In the continuing evolution of personalized medicine, a new Yale study has found evidence to support the value of a tool that measures the presence of cancer-derived molecules in the blood of patients with lung cancer years after their treatment.
This tool is a type of molecular residual disease (MRD)detector, which is used after patients have completed their primary treatment in order to monitor their cancer status. Researchers say it could inform clinical intervention, including whether to restart or intensify treatment.
MRD detection is the future — allowing us to monitor patients in real-time. The data is strong and we're excited that our approach can now be incorporated into future studies."

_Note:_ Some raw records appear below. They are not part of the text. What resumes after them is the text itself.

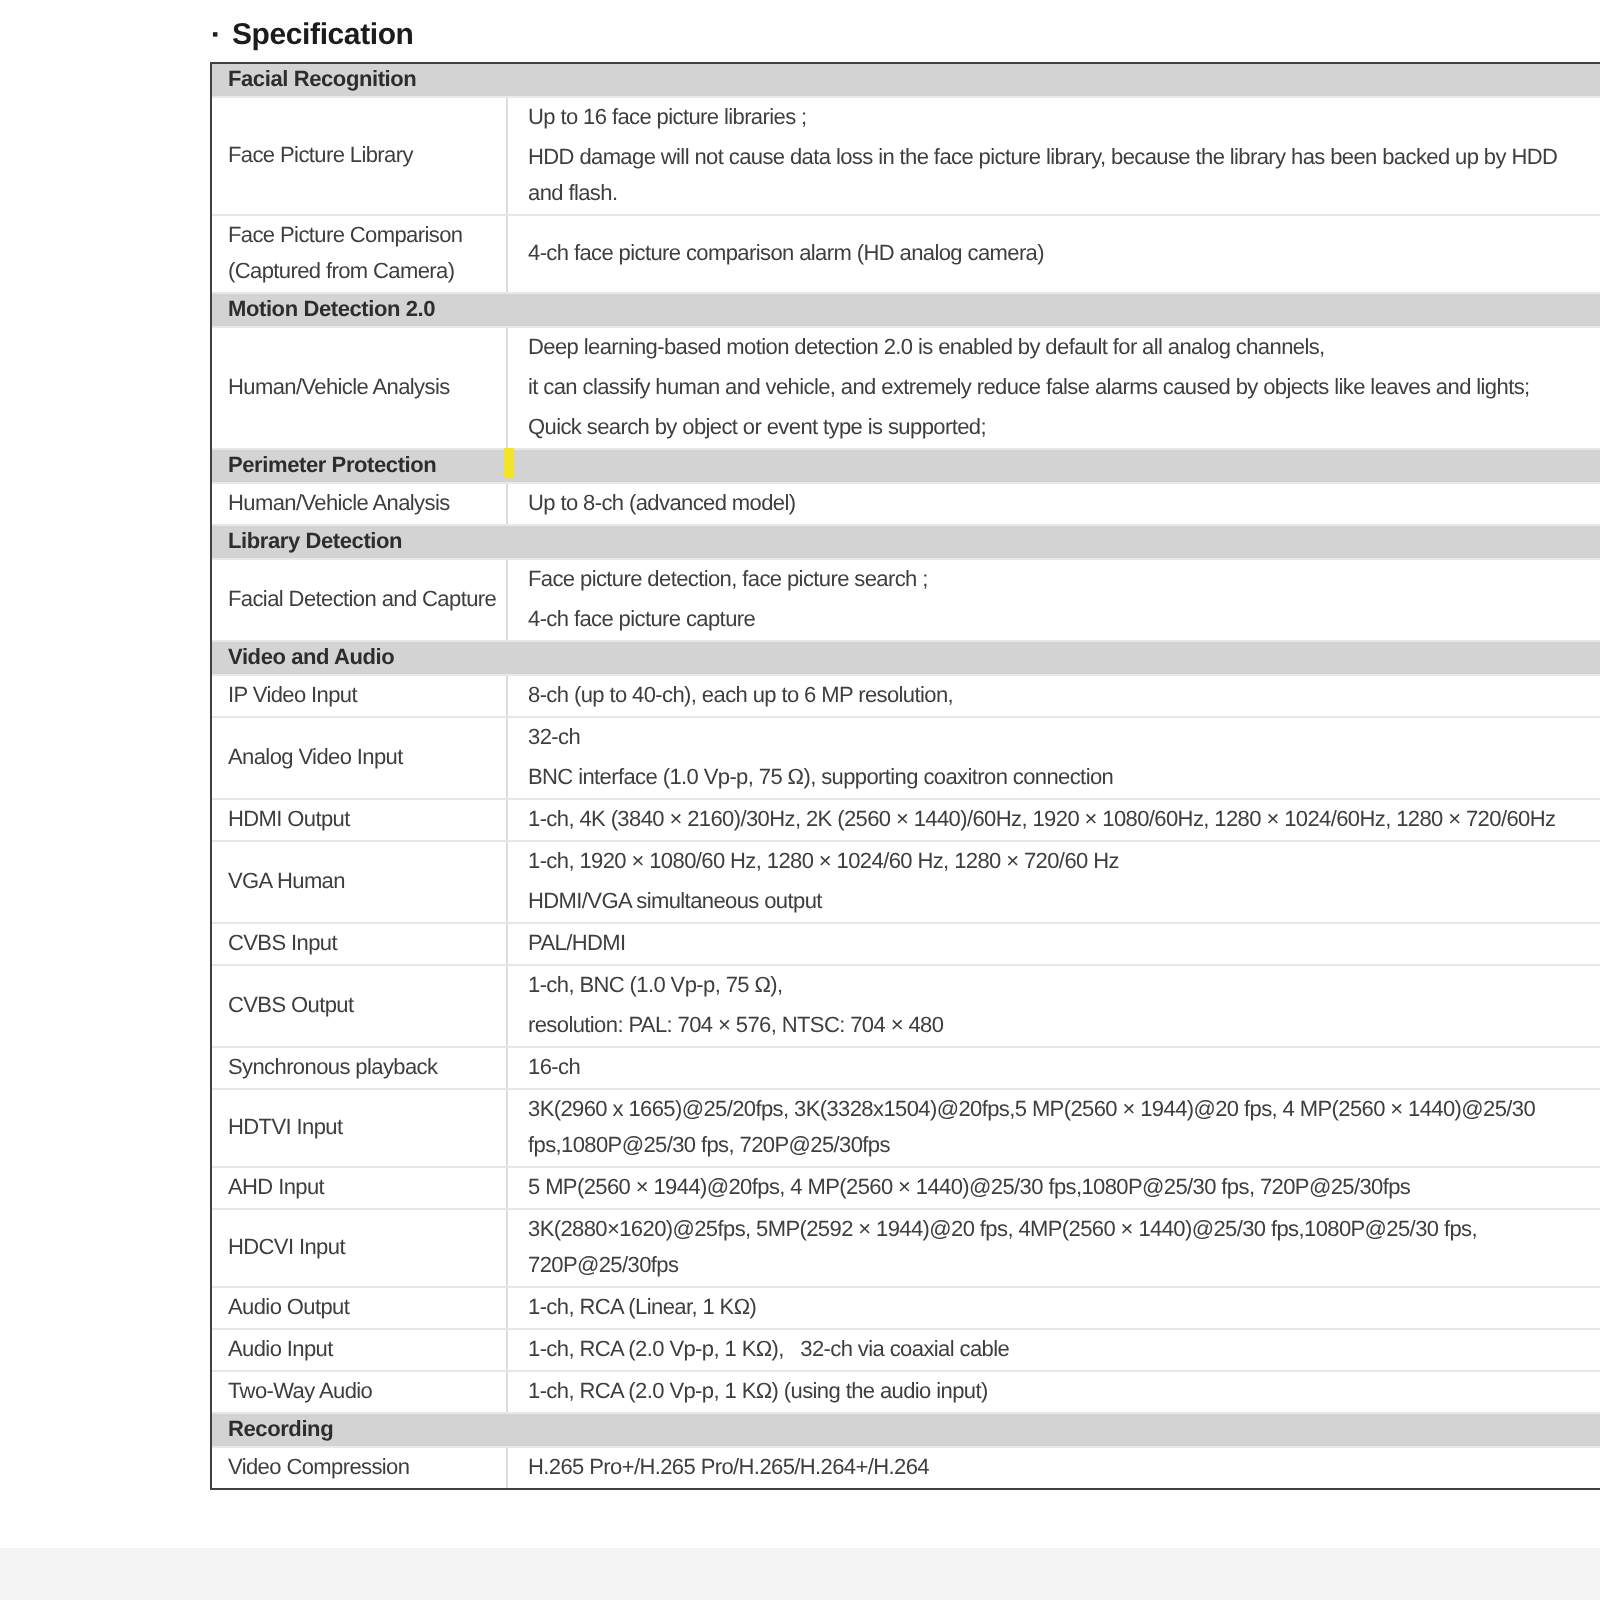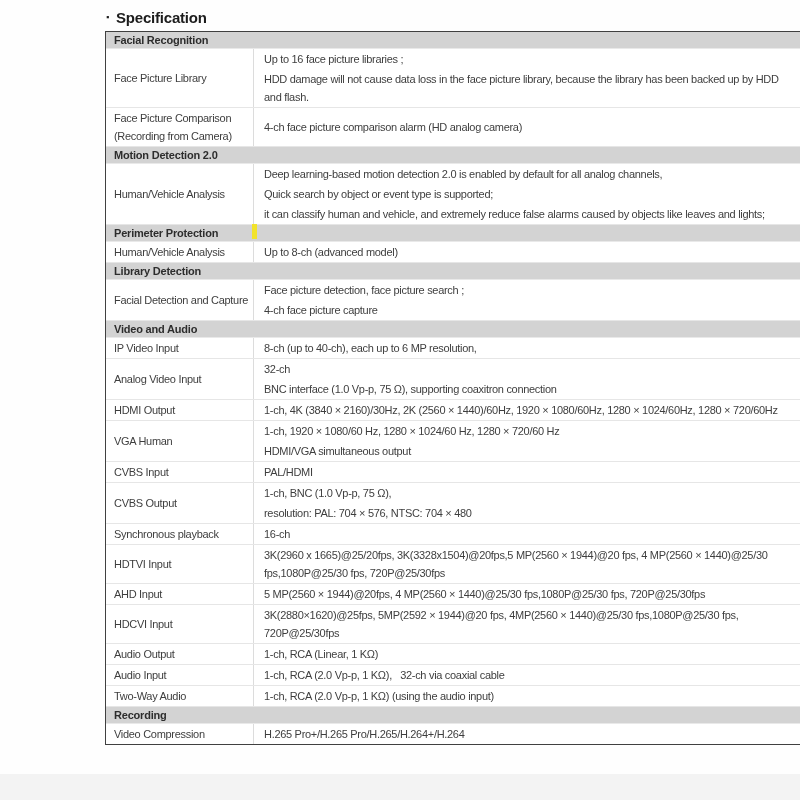--- a/index.html
+++ b/index.html
@@ -90,7 +90,7 @@
       <div class="row">
         <div class="cell label">
           <div>Face Picture Comparison</div>
-          <div>(Recording from Camera)</div>
+          <div>(Captured from Camera)</div>
         </div>
         <div class="cell value">
           <div class="vline">4-ch face picture comparison alarm (HD analog camera)</div>

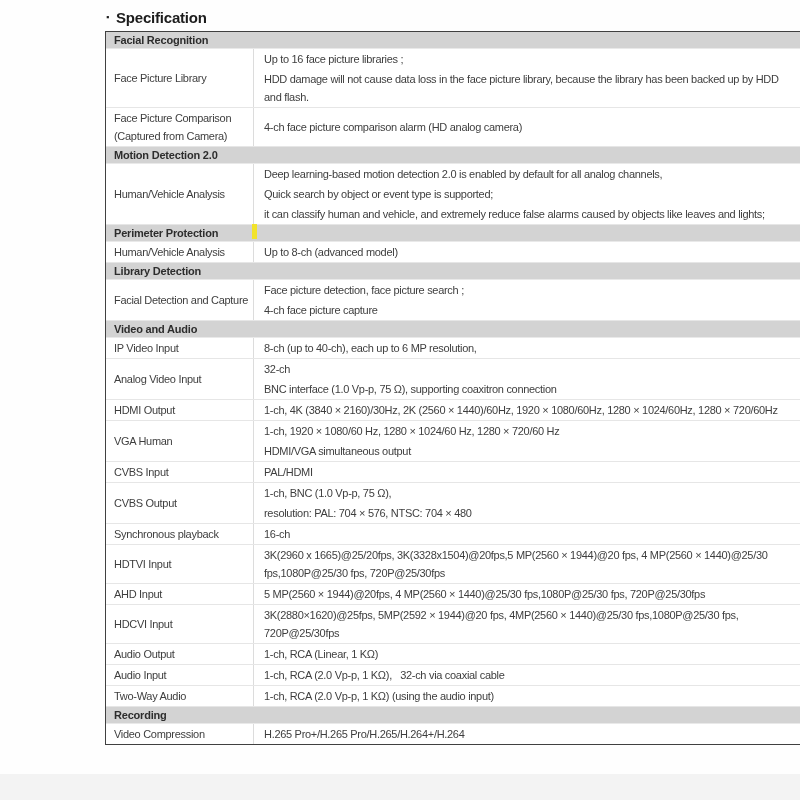--- a/index.html
+++ b/index.html
@@ -103,8 +103,8 @@
         </div>
         <div class="cell value">
           <div class="vline">Deep learning-based motion detection 2.0 is enabled by default for all analog channels,</div>
+          <div class="vline">it can classify human and vehicle, and extremely reduce false alarms caused by objects like leaves and lights;</div>
           <div class="vline">Quick search by object or event type is supported;</div>
-          <div class="vline">it can classify human and vehicle, and extremely reduce false alarms caused by objects like leaves and lights;</div>
         </div>
       </div>
       <div class="sec-header">Perimeter Protection</div>

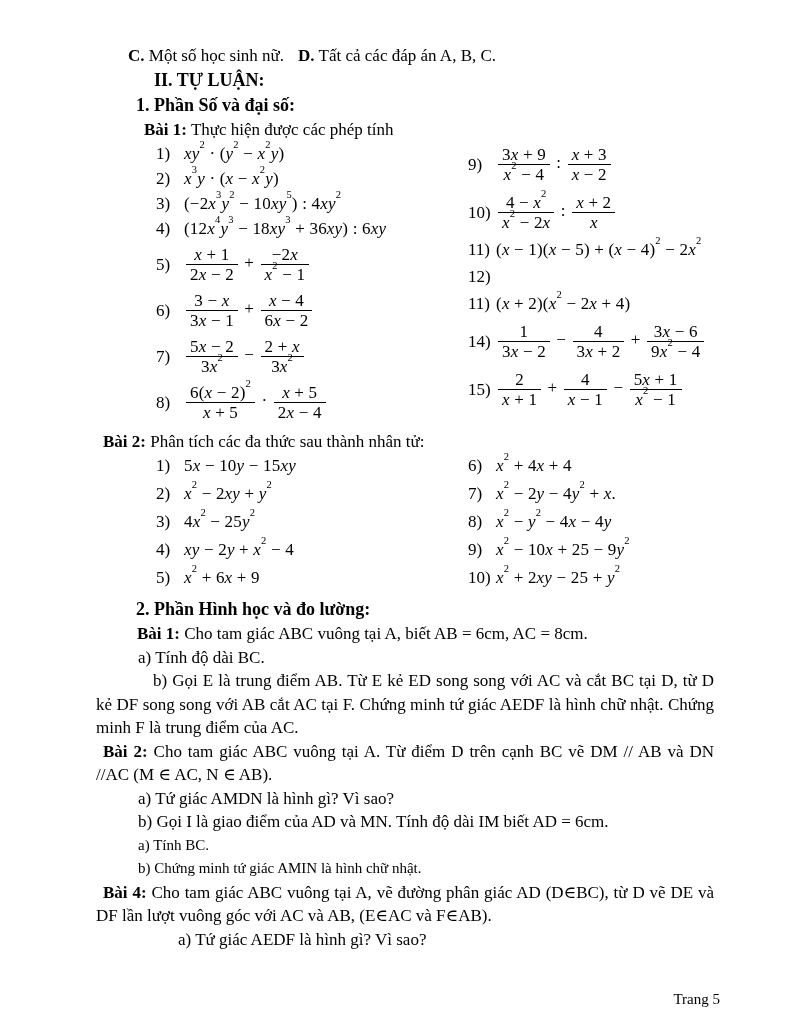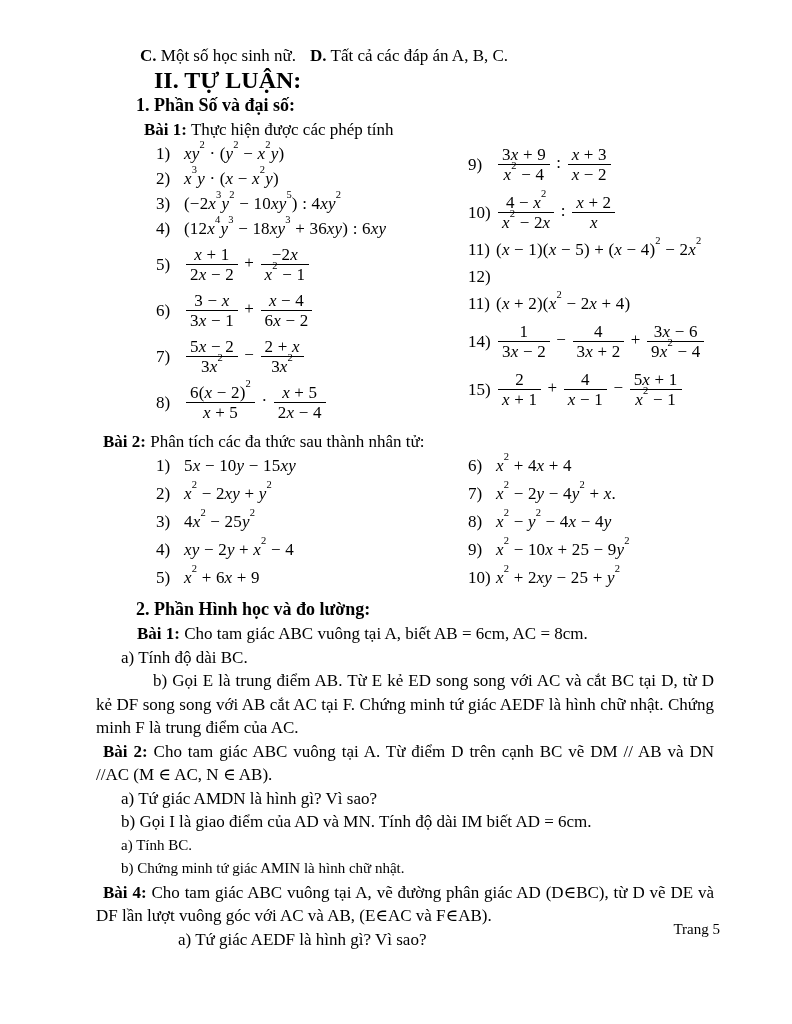--- a/index.html
+++ b/index.html
@@ -10,7 +10,7 @@
   }
   .content{padding:44px 78px 0 96px;box-sizing:border-box;}
   p{margin:0;}
-  .ansline{margin-left:44px;line-height:24px;}
+  .ansline{margin-left:32px;line-height:24px;}
   .ansline b.dlab{margin-left:14px;}
   .h-tuluan{margin-left:58px;font-weight:bold;font-size:24px;line-height:24px;}
   .h-part{margin-left:40px;font-weight:bold;font-size:18px;line-height:26px;}

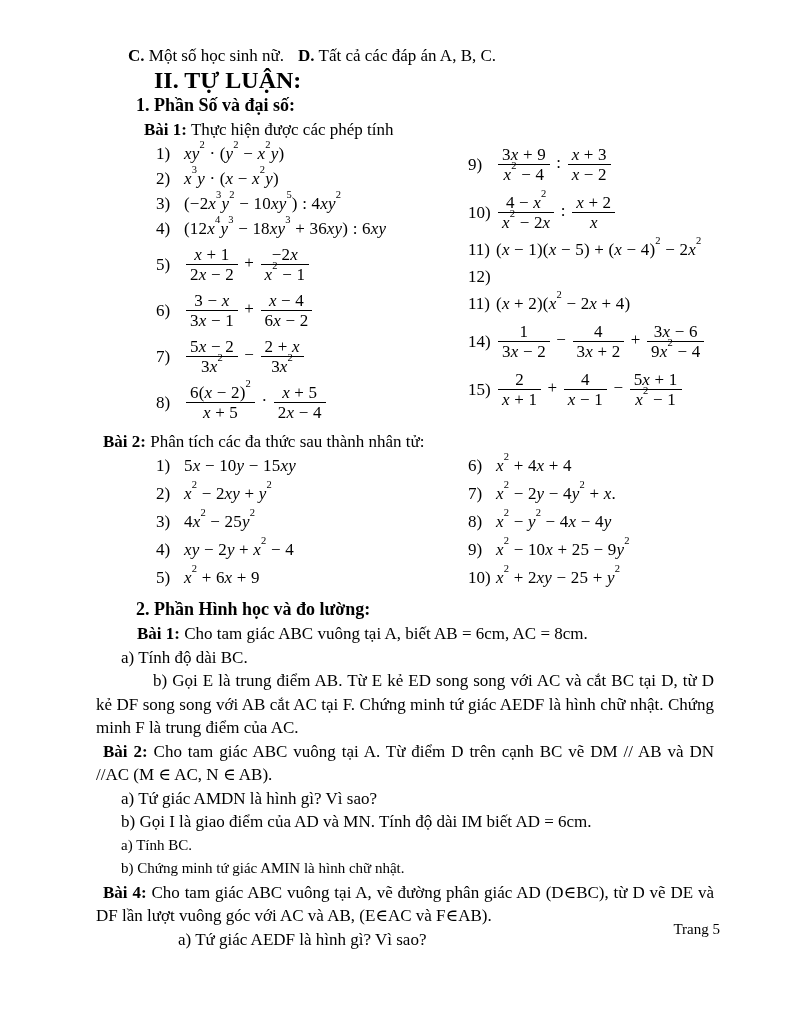--- a/index.html
+++ b/index.html
@@ -12,7 +12,7 @@
   p{margin:0;}
   .ansline{margin-left:32px;line-height:24px;}
   .ansline b.dlab{margin-left:14px;}
-  .h-tuluan{margin-left:58px;font-weight:bold;font-size:24px;line-height:24px;}
+  .h-tuluan{margin-left:58px;font-weight:bold;font-size:18px;line-height:24px;}
   .h-part{margin-left:40px;font-weight:bold;font-size:18px;line-height:26px;}
   .bai-head{margin-left:48px;line-height:24px;}
   .bai-head b{font-weight:bold;}

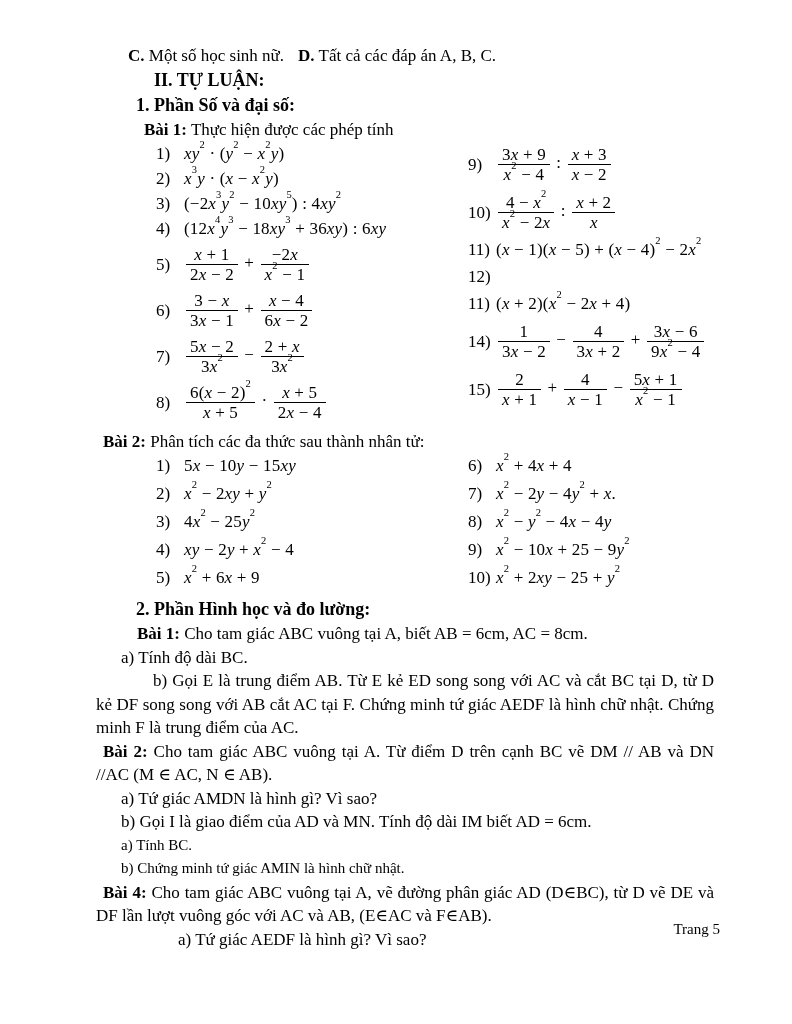--- a/index.html
+++ b/index.html
@@ -34,7 +34,7 @@
   .geo p.gp b{font-weight:bold;}
   .gp.bai{text-indent:7px;}
   .gp.bai1i{text-indent:41px;}
-  .gp.suba{margin-left:25px;text-align:left;}
+  .gp.suba{margin-left:42px;text-align:left;}
   .gp.hang{text-indent:57px;}
   .gp.small{font-size:15px;line-height:20.5px;}
   .gp.sub2{margin-left:82px;text-align:left;}

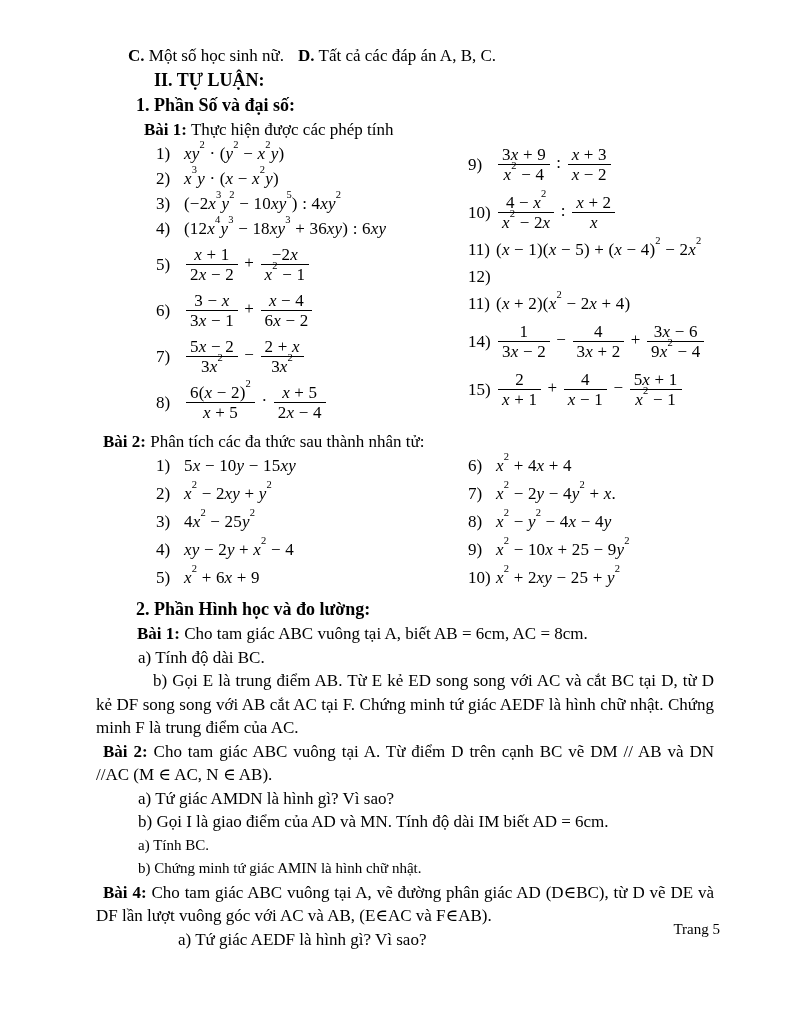--- a/index.html
+++ b/index.html
@@ -38,7 +38,7 @@
   .gp.hang{text-indent:57px;}
   .gp.small{font-size:15px;line-height:20.5px;}
   .gp.sub2{margin-left:82px;text-align:left;}
-  .footer{position:absolute;right:72px;top:921px;font-size:15px;}
+  .footer{position:absolute;right:72px;top:991px;font-size:15px;}
 </style>
 </head>
 <body>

Dr. Roy Herbst, study's first author, deputy director of Yale Cancer Center and chief of medical oncology and hematology at Yale School of Medicine
The study findings, published in Nature Medicine on March 17, were based on patients from the ADAURA clinical trial of the targeted therapy osimertinib for patients with non-small cell lung cancer (NSCLC) with epidermal growth factor (EGFR)-activated mutations. The ADAURA trial findings showed a significant benefit in disease-free survival with osimertinib, compared to placebo, making it the recommended standard of treatment for patients up to three years after surgery.
"We know patients benefited from osimertinib in the ADAURA trial, but we want to know if they are cured or whether their cancer will come back," said Herbst, who is also the assistant dean for translational research at Yale School of Medicine. "MRD detection is a more personalized approach for patients with EGFR mutations in the adjuvant setting [after the primary treatment has completed], and now we're understanding at what point patients start to benefit and how we can more precisely target their therapy."
As noted in the discussion portion of the Nature Medicine report, if MRD proves valid for clinical purposes it could improve outcomes by identifying high-risk patients who might benefit from intensifying or restarting treatment. Conversely, MRD could also identify patients with low risk of recurrence, possibly sparing them from further treatment and any associated drug toxicities as a result.
Joining Herbst was co-senior author Yi-Long Wu from the Guangdong Lung Cancer Institute. Research reported in this release and the ADAURA study was funded by AstraZeneca.